§ **ASSIGNED TASK**
Read the records below and copy each line that contains "After".

§ **DATA RECORDS**
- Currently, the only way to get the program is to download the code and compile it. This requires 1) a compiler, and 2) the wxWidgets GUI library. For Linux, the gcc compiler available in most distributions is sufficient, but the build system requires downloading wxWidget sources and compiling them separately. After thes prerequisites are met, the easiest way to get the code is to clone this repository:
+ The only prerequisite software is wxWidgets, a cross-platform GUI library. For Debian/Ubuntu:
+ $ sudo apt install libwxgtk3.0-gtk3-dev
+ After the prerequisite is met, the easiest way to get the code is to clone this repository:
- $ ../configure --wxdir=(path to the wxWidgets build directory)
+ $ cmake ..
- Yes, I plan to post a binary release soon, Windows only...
--
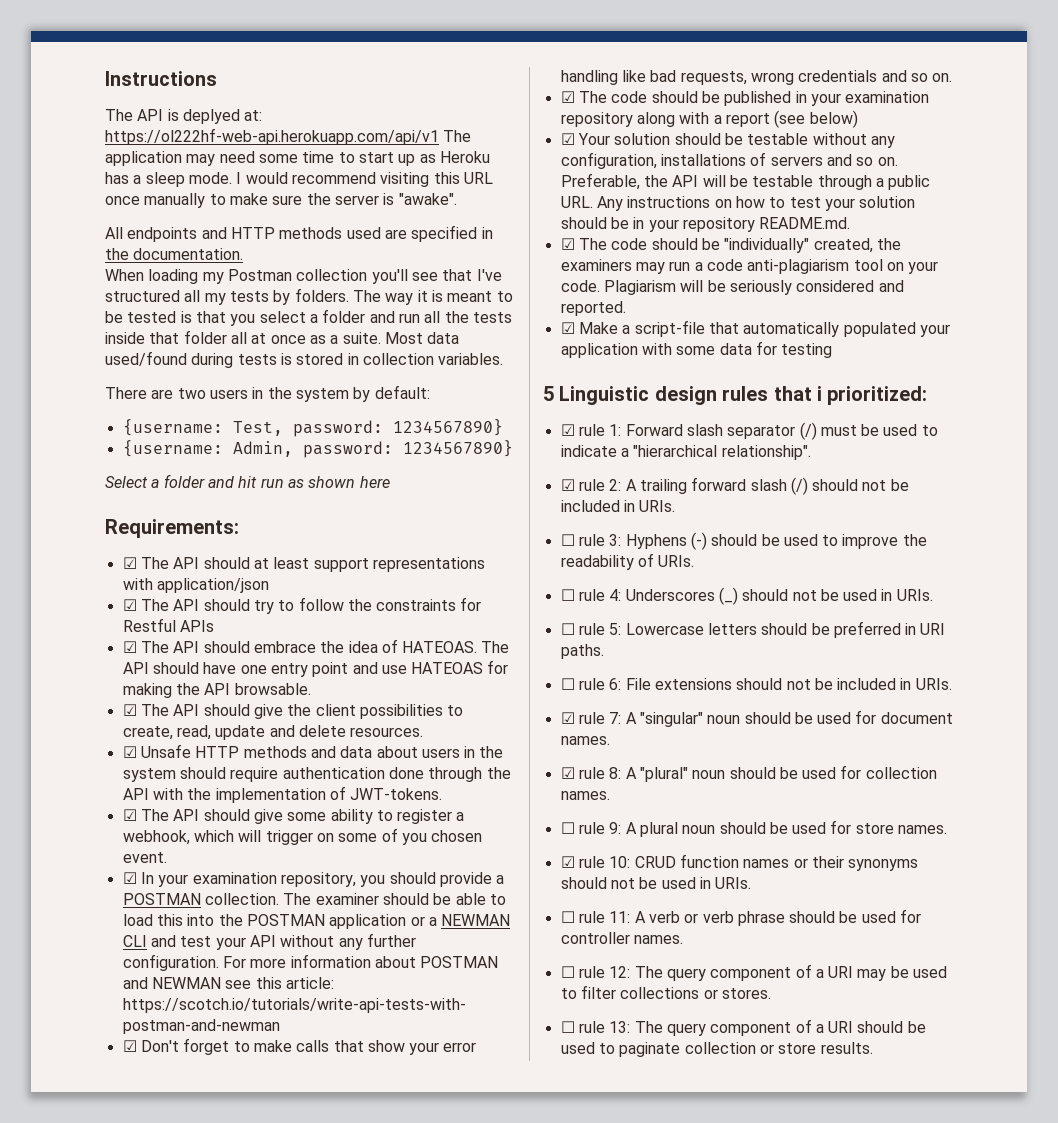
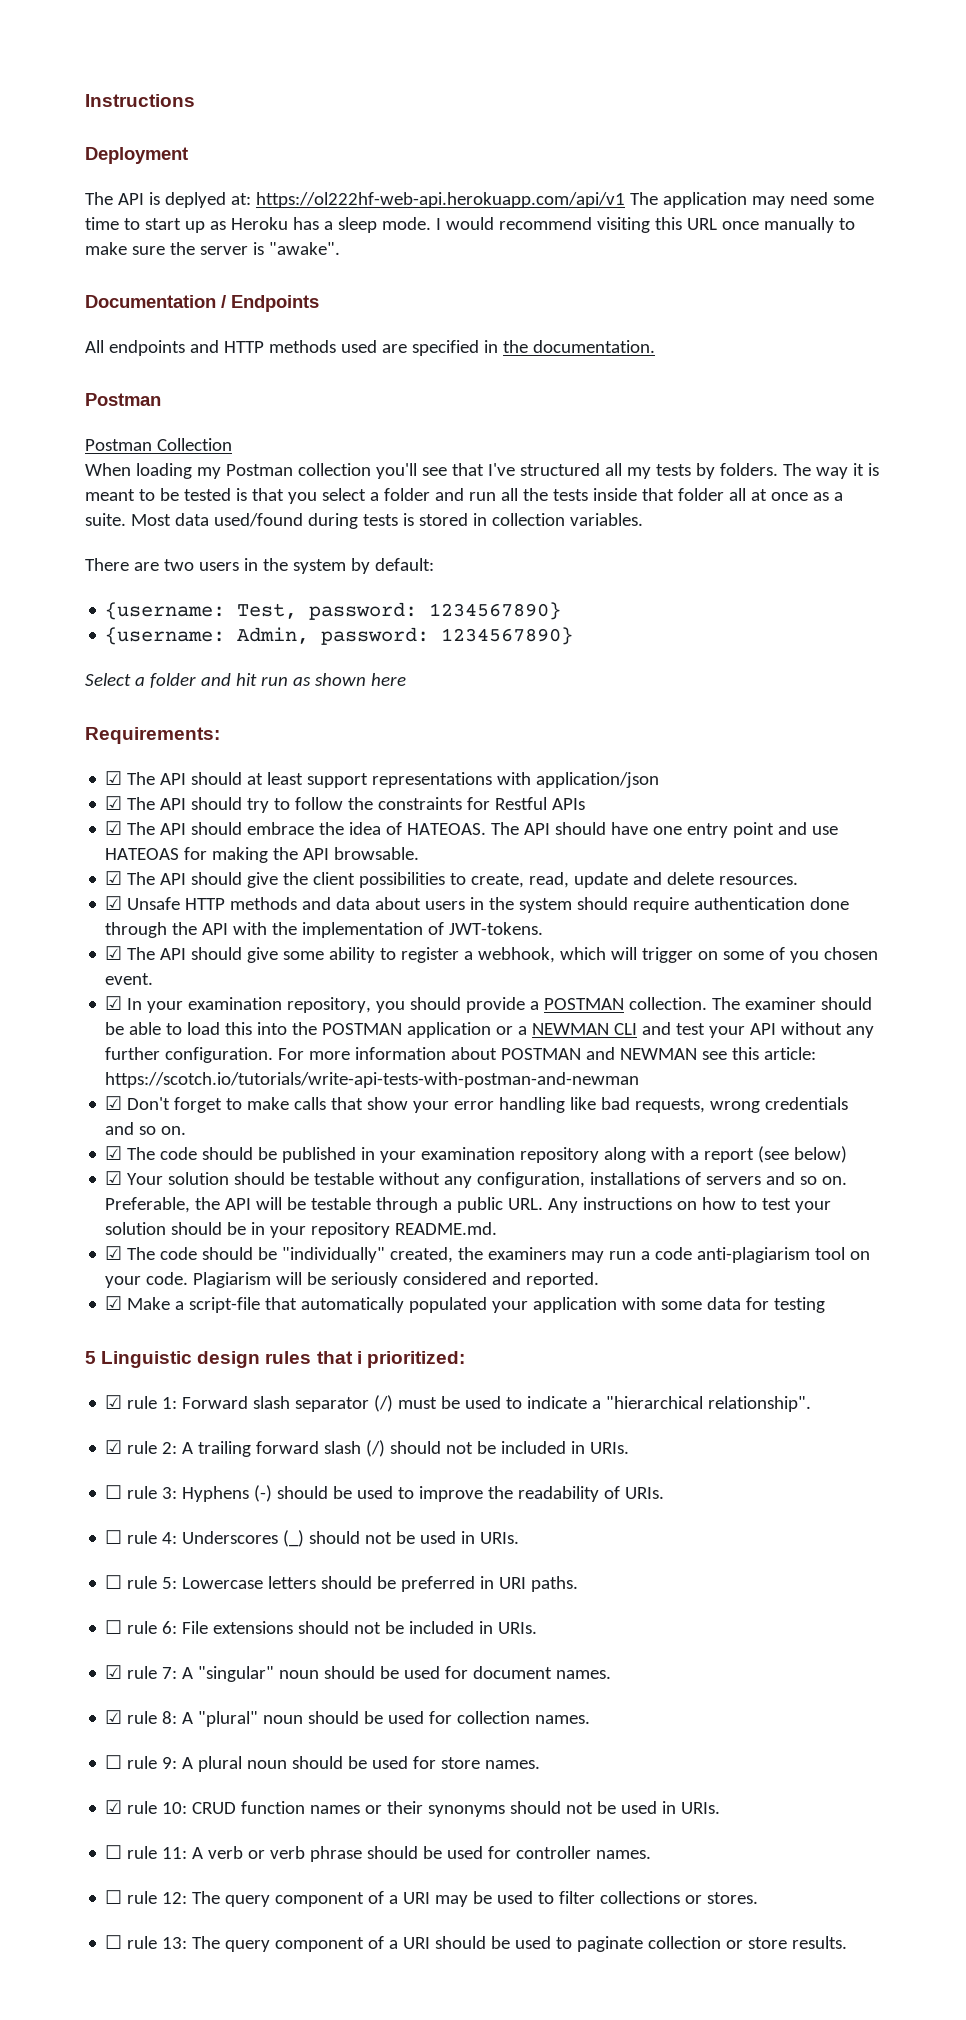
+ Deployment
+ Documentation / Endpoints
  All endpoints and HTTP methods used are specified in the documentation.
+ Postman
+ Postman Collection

§ **RESULT**
- Currently, the only way to get the program is to download the code and compile it. This requires 1) a compiler, and 2) the wxWidgets GUI library. For Linux, the gcc compiler available in most distributions is sufficient, but the build system requires downloading wxWidget sources and compiling them separately. After thes prerequisites are met, the easiest way to get the code is to clone this repository:
+ After the prerequisite is met, the easiest way to get the code is to clone this repository:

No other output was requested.